Entries taken from a collection:
BEGIN
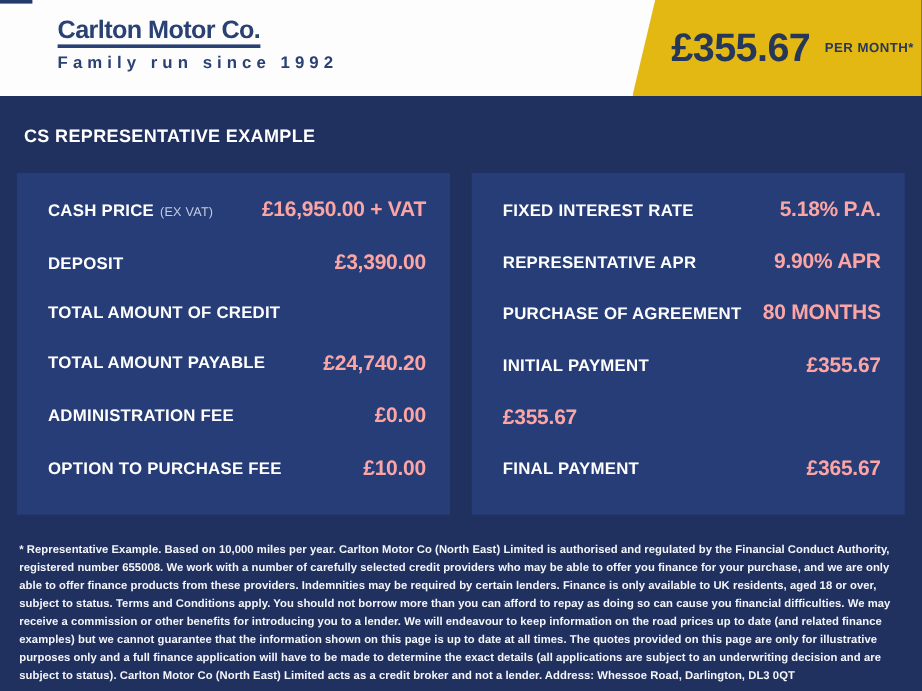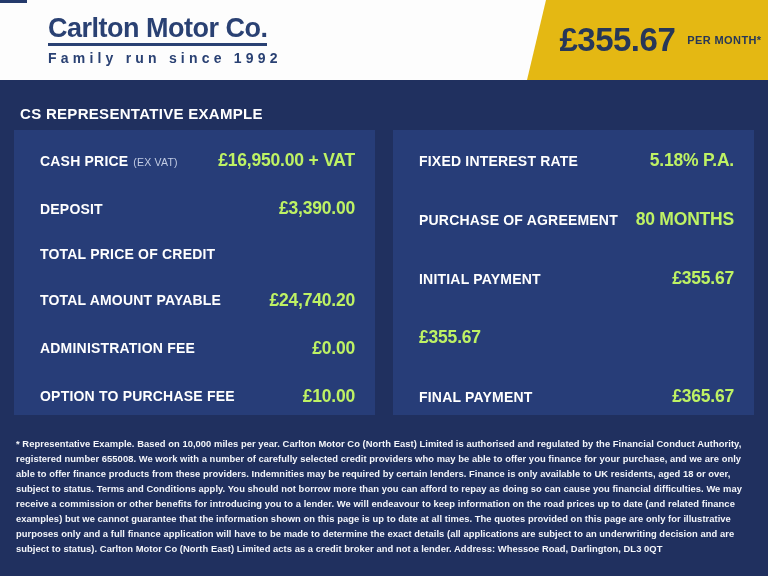"Carlton Motor Co." .logo-title { font-size: 27px -> 21px }
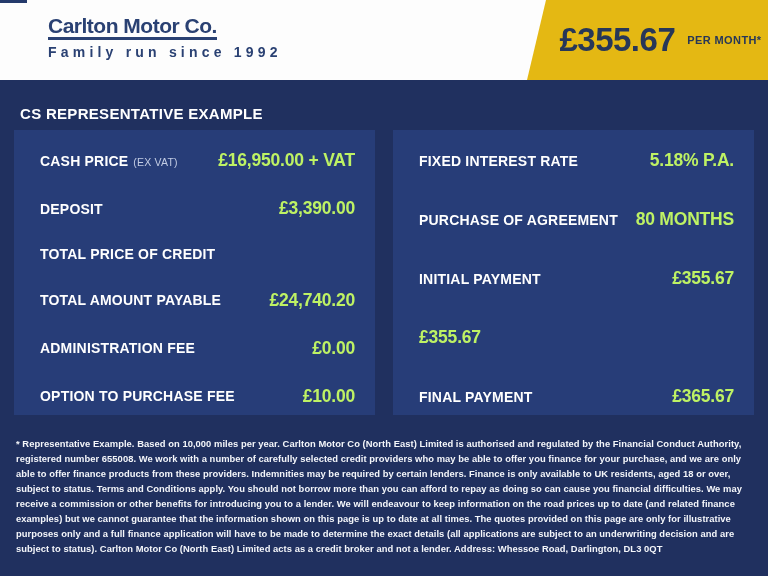"CS REPRESENTATIVE EXAMPLE" .section-title { height: 50px -> 64px }
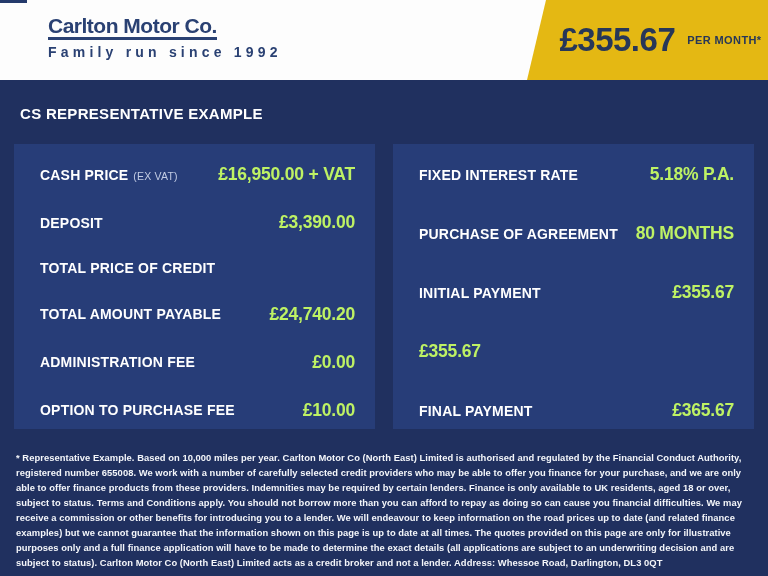"CASH PRICE (EX VAT)" .panel { padding: 20px 20px 8px 26px -> 20px 20px 28px 26px }
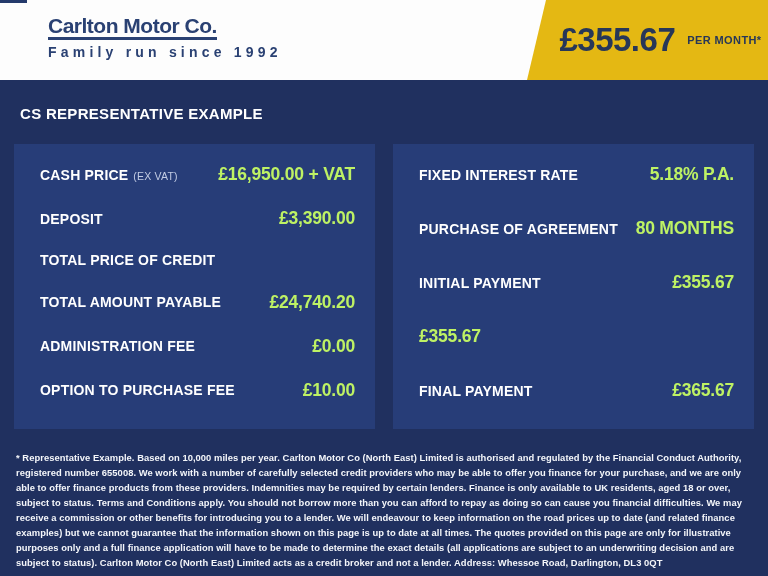"£16,950.00 + VAT" .row-value { color: #bef264 -> #fca5a5 }
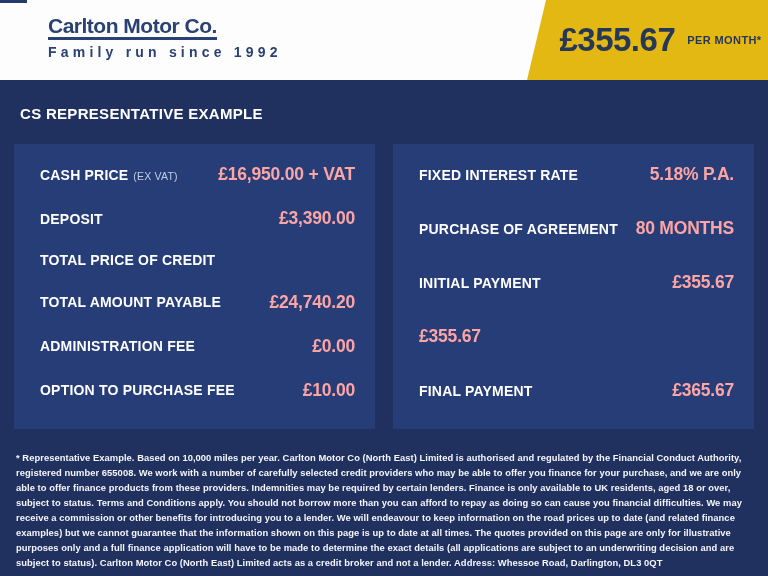"REPRESENTATIVE APR" div.row { html: none -> <div> <span>REPRESENTATIVE APR</span> <span>9.90% APR</span> </div> }
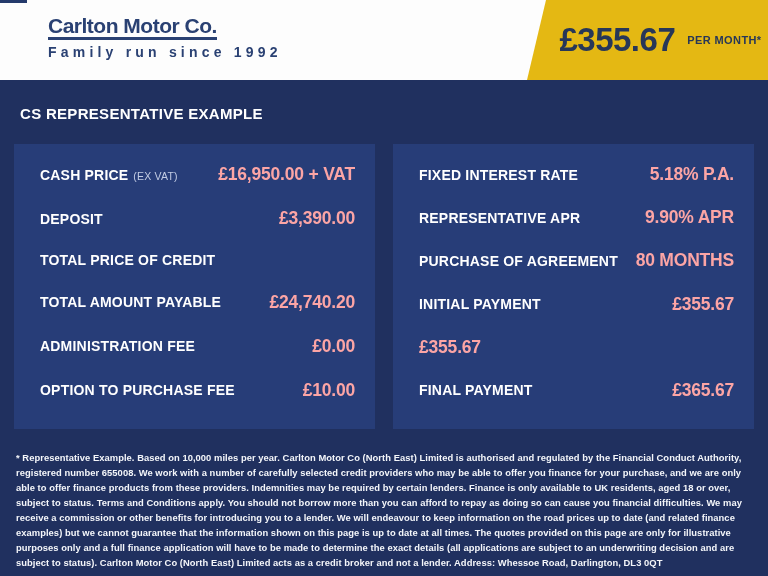"TOTAL PRICE OF CREDIT" span.row-label { text: PRICE -> AMOUNT }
END
* [Work item]
Skip all pictures. Copy exactly the lines from the one containing "padding: 20px 20px" through the end of the records, both ends included.

* [Answer area]
"CASH PRICE (EX VAT)" .panel { padding: 20px 20px 8px 26px -> 20px 20px 28px 26px }
"£16,950.00 + VAT" .row-value { color: #bef264 -> #fca5a5 }
"REPRESENTATIVE APR" div.row { html: none -> <div> <span>REPRESENTATIVE APR</span> <span>9.90% APR</span> </div> }
"TOTAL PRICE OF CREDIT" span.row-label { text: PRICE -> AMOUNT }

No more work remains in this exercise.